World War II nearly made the dog extinct. With the shortage of food in Japan, many dogs died. Also, Akitas were killed for their fur, which was used to line army uniforms. Ironically, the war also created a future for the breed. Many American soldiers fell in love with the dog and returned back to the states with Akita puppies. The first Akita in the U.S. was brought here by Helen Keller in 1937.
The Akita is the smallest of the giant breeds of dogs, typically standing 24-28 inches tall and weighing between 75 and 110 pounds. The males are usually larger than the females. They have a large triangular head, small eyes, and prick ears. They have powerful, muscular bodies and a tail that curls over the back. The plush double coat sheds twice a year. In the U.S., Akitas can be any color.
The American Kennel Club and the Canadian Kennel Club consider the Japanese and the American Akita as the same breed, while other kennel clubs list them as two distinct breeds. Japanese Akitas are a little smaller than their American cousins, and fewer colors are allowed in Japan.
In temperament, the Akita is naturally dominant. In fact, one expert told me that every Akita born thinks it is the alpha dog. These aren’t dogs for first-time owners. Akitas need owners who can establish pack leadership early. The dogs also need a lot of socialization at an early age. Most are naturally animal aggressive and consider just about everything as prey, unless they are taught differently while they’re puppies. Because of the Akita's protective nature, they make excellent guard dogs.
These dogs are extremely intelligent, and it’s said that they know the pecking order of their human family. Akitas are protective of their territory and of their human pack, which sometimes creates problems. They’re usually suspicious of strangers and are sometimes aggressive. Insurance companies consider them high risk dogs because of bites and attacks. An Akita should never be left unattended with small children. For one thing, since they’re so protective of “their children,” they might not understand typical playing and rough housing among kids and think that their child is in danger. For another, a large energetic Akita could easily injure a small child accidentally.
I’m not trying to paint a bad picture of the Akita. I’ve owned two, and they were wonderful dogs. Mine never showed aggression toward people, but they did toward small animals. They absolutely hated cats! Ours lived in our large fenced-in yard, and they felt that anything that came into their enclosure was fair game, including birds, snakes, lizards, armadillos, and the dreaded felines.
My Akitas were otherwise very well behaved, calm, playful, and extremely loving and affectionate.
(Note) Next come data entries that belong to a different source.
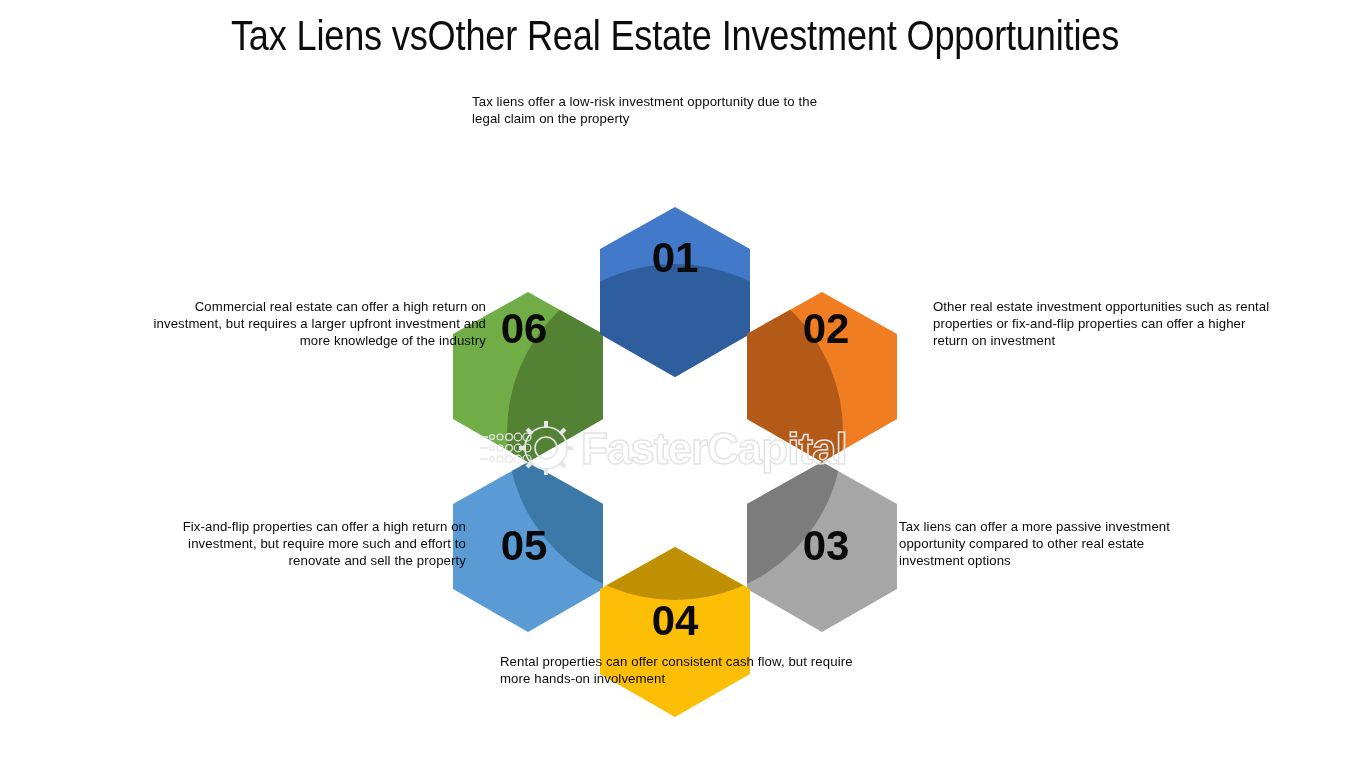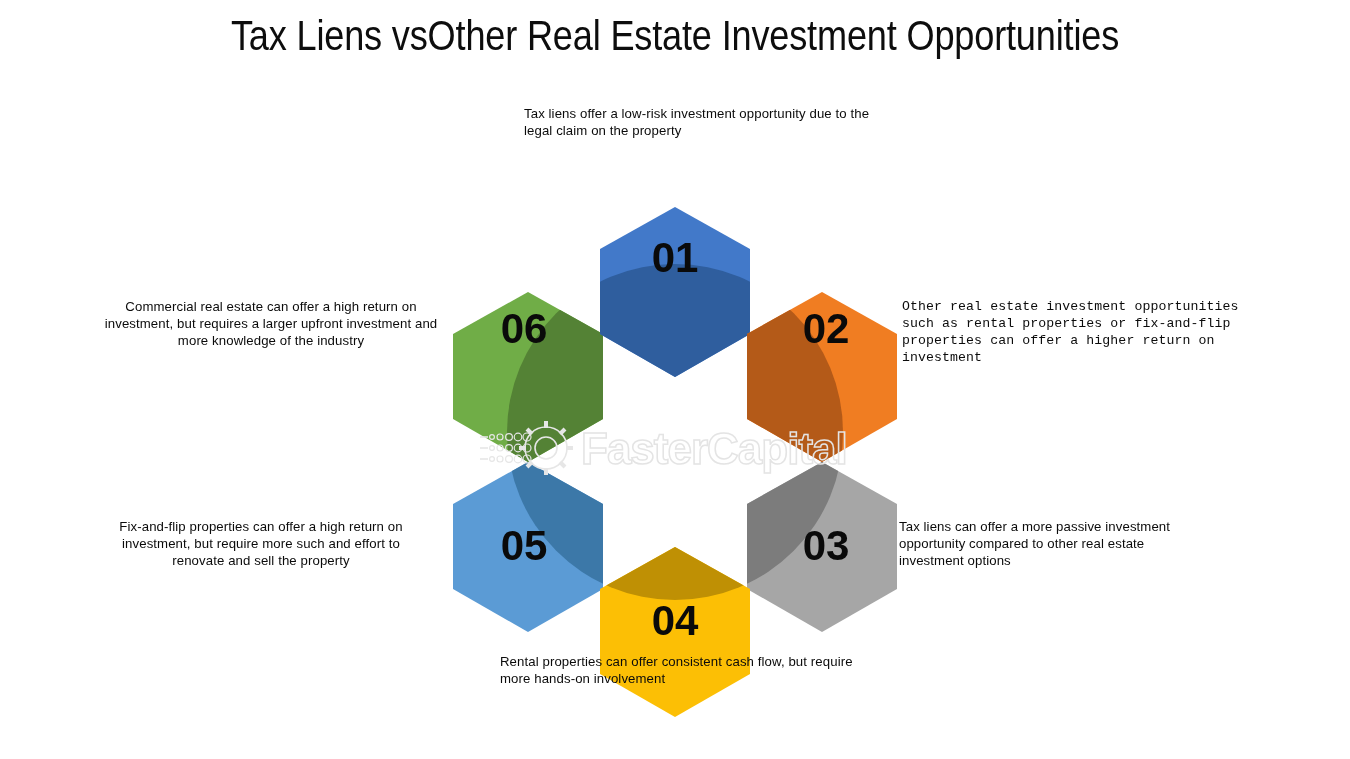--- a/index.html
+++ b/index.html
@@ -52,25 +52,25 @@
 
   
   .callout {
     position: absolute;
     font-family: "Liberation Sans", sans-serif;
     font-size: 13.2px;
     line-height: 17px;
     color: #0b0b0b;
     letter-spacing: 0.1px;
   }
-  .callout.left  { text-align: center; }
+  .callout.left  { text-align: right; margin-left: 40px; }
   .callout.right { text-align: left; }
 
-  #callout-01 { left: 524px; top: 93px;  width: 360px; margin-top: 12px; }
-  #callout-02 { left: 902px; top: 298px; width: 345px; font-family: Liberation Mono, monospace; }
+  #callout-01 { left: 472px; top: 93px;  width: 360px; }
+  #callout-02 { left: 933px; top: 298px; width: 345px; }
   #callout-03 { left: 899px; top: 518px; width: 310px; }
   #callout-04 { left: 500px; top: 653px; width: 360px; }
   #callout-05 { left: 96px;  top: 518px; width: 330px; }
   #callout-06 { left: 96px;  top: 298px; width: 350px; }
 
   
   #watermark {
     position: absolute;
     left: 478px;
     top: 412px;

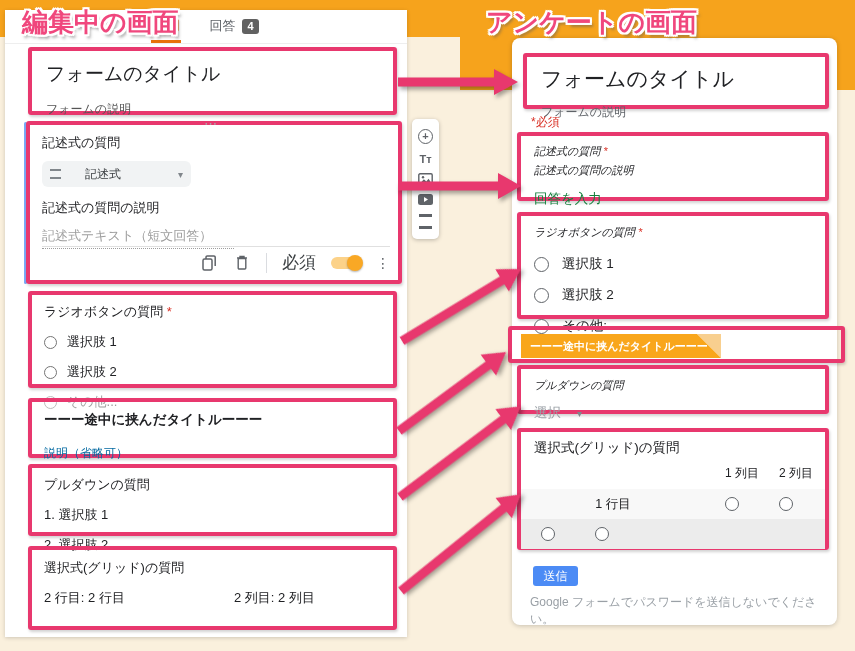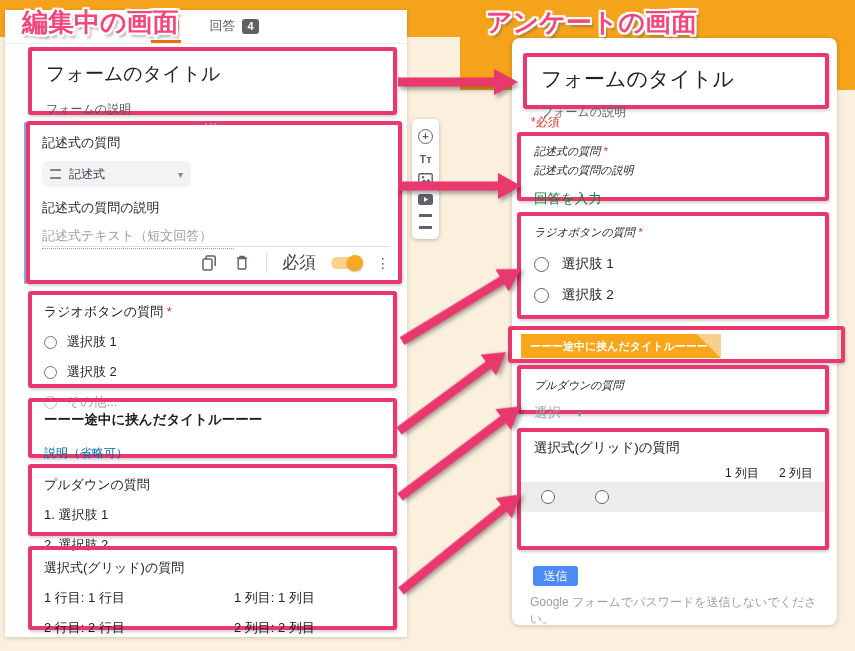--- a/index.html
+++ b/index.html
@@ -31,21 +31,21 @@
 
   
   .ed-title-card{left:23px;top:37px;width:369px;height:68px;padding:10px 14px;}
   .ed-form-title{font-size:19px;color:#202124;}
   .ed-form-desc{font-size:12px;color:#555;margin-top:14px;}
   .drag-dots{position:absolute;left:199px;top:106px;color:#aaa;font-size:13px;letter-spacing:1px;z-index:5;}
   .sel-bar{position:absolute;left:19px;top:112px;width:3px;height:162px;background:#7baaf7;border-radius:2px;}
 
   .ed-q-card{left:21px;top:111px;width:376px;height:163px;padding:9px 12px;}
   .ed-q-title{font-size:13px;color:#202124;}
-  .type-select{margin-top:9px;width:133px;height:26px;background:#f1f3f4;border-radius:6px;display:flex;align-items:center;padding:0 8px;gap:8px;cursor:pointer;}
+  .type-select{margin-top:9px;width:133px;height:26px;background:#f1f3f4;border-radius:6px;display:flex;align-items:center;padding:0 8px;gap:24px;cursor:pointer;}
   .short-lines{display:inline-block;width:11px;height:6px;border-top:2px solid #80868b;border-bottom:2px solid #80868b;}
   .type-select .t-label{font-size:12px;color:#3c4043;flex:1;}
   .chev{color:#80868b;font-size:10px;}
   .ed-q-desc{font-size:13px;color:#202124;margin-top:12px;}
   .ed-q-ph{font-size:13px;color:#9e9e9e;margin-top:10px;width:192px;border-bottom:1px dotted #9e9e9e;padding-bottom:3px;}
   .card-divider{position:absolute;left:12px;right:8px;bottom:33px;border-top:1px solid #e0e0e0;}
   .card-toolbar{position:absolute;right:8px;bottom:6px;display:flex;align-items:center;gap:15px;}
   .icon-btn{display:flex;align-items:center;justify-content:center;width:18px;height:18px;cursor:pointer;}
   .vdiv{width:1px;height:20px;background:#dadce0;}
   .req-label{font-size:17px;color:#3c4043;}
@@ -206,24 +206,20 @@
 
     <div class="pbox ed-pull-card">
       <div class="ed-pull-title">プルダウンの質問</div>
       <div class="ed-pull-opt">1. 選択肢 1</div>
       <div class="ed-pull-opt">2. 選択肢 2</div>
     </div>
 
     <div class="pbox ed-grid-card">
       <div class="ed-grid-title">選択式(グリッド)の質問</div>
       <div class="ed-grid-row">
-        <span>1 行目: 1 行目</span>
-        <span>1 列目: 1 列目</span>
-      </div>
-      <div class="ed-grid-row">
         <span>2 行目: 2 行目</span>
         <span>2 列目: 2 列目</span>
       </div>
     </div>
   </div>
 
   <div class="side-toolbar">
     <span class="stb plus-circle">+</span>
     <span class="stb tt">Tт</span>
     <span class="stb">
@@ -266,20 +262,24 @@
         <span class="req-mark">*</span>
       </div>
       <div class="sv-opt">
         <span class="sv-radio"></span>
         <span class="sv-opt-label">選択肢 1</span>
       </div>
       <div class="sv-opt">
         <span class="sv-radio"></span>
         <span class="sv-opt-label">選択肢 2</span>
       </div>
+      <div class="sv-opt">
+        <span class="sv-radio"></span>
+        <span class="sv-opt-label">その他:</span>
+      </div>
     </div>
 
     <div class="pbox sv-banner-box">
       <div class="banner-wrap">
         <div class="banner-fold"></div>
         <div class="banner-main">ーーー途中に挟んだタイトルーーー</div>
       </div>
     </div>
 
     <div class="pbox sv-pull-box">
@@ -290,20 +290,29 @@
       </div>
     </div>
 
     <div class="pbox sv-grid-box">
       <div class="gq-title">選択式(グリッド)の質問</div>
       <div class="gq-head">
         <span class="gq-label"></span>
         <span class="gq-col">1 列目</span>
         <span class="gq-col">2 列目</span>
       </div>
+      <div class="gq-row row-a">
+        <span class="gq-label">1 行目</span>
+        <span class="gq-cell">
+            <span class="gradio"></span>
+          </span>
+        <span class="gq-cell">
+            <span class="gradio"></span>
+          </span>
+      </div>
       <div class="gq-row row-b">
         <span class="gq-cell">
             <span class="gradio"></span>
           </span>
         <span class="gq-cell">
             <span class="gradio"></span>
           </span>
       </div>
     </div>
They understood, however, that they were my dogs – not my husband’s. They were affectionate toward him, but they usually ignored his commands.
Akitas are fiercely loyal. One named Hachiko is legendary. In the 1920s, Hachi was owned by a college professor. The dog accompanied his owner to the train station every morning and returned ever afternoon to wait for his master’s return. This continued for 18 months. In 1924, the professor died at work, and Hachi waited at the terminal for days. The professor’s family found Hachi and brought him home, but for 10 years, Hachi continued making the trip to the station in hopes of finding his master. In 1935, Hachiko died – at the train station, still awaiting his beloved master. The Japanese erected a bronze statue of Hachiko at the same train station. In 2009, a movie was released about Hachiko: Hachiko: A Dog’s Story.
In Japan today, the Akita is a symbol of good health and well being. Small statues of the breed are often sent to celebrate special occasions like the birth of a child.
If you’re thinking of getting an Akita, be sure first that you have the experience necessary to handle such a strong-willed dog. Half of all Akitas in the U.S. end up in shelters or rescues. Most reputable breeders recommend never having two Akitas of the same sex, especially from the same litter. In such a case, the dogs might “hunt” in tandem and “gang up” on other animals. MAKE SURE to give your Akita puppy lots of socialization with all kinds of people, animals, and situations.
Akitas, like most large breeds, are prone to joint dysplasia. They also sometimes suffer from skin ailments, hypothyroidism, and bloat. A healthy Akita can live for up to twelve years.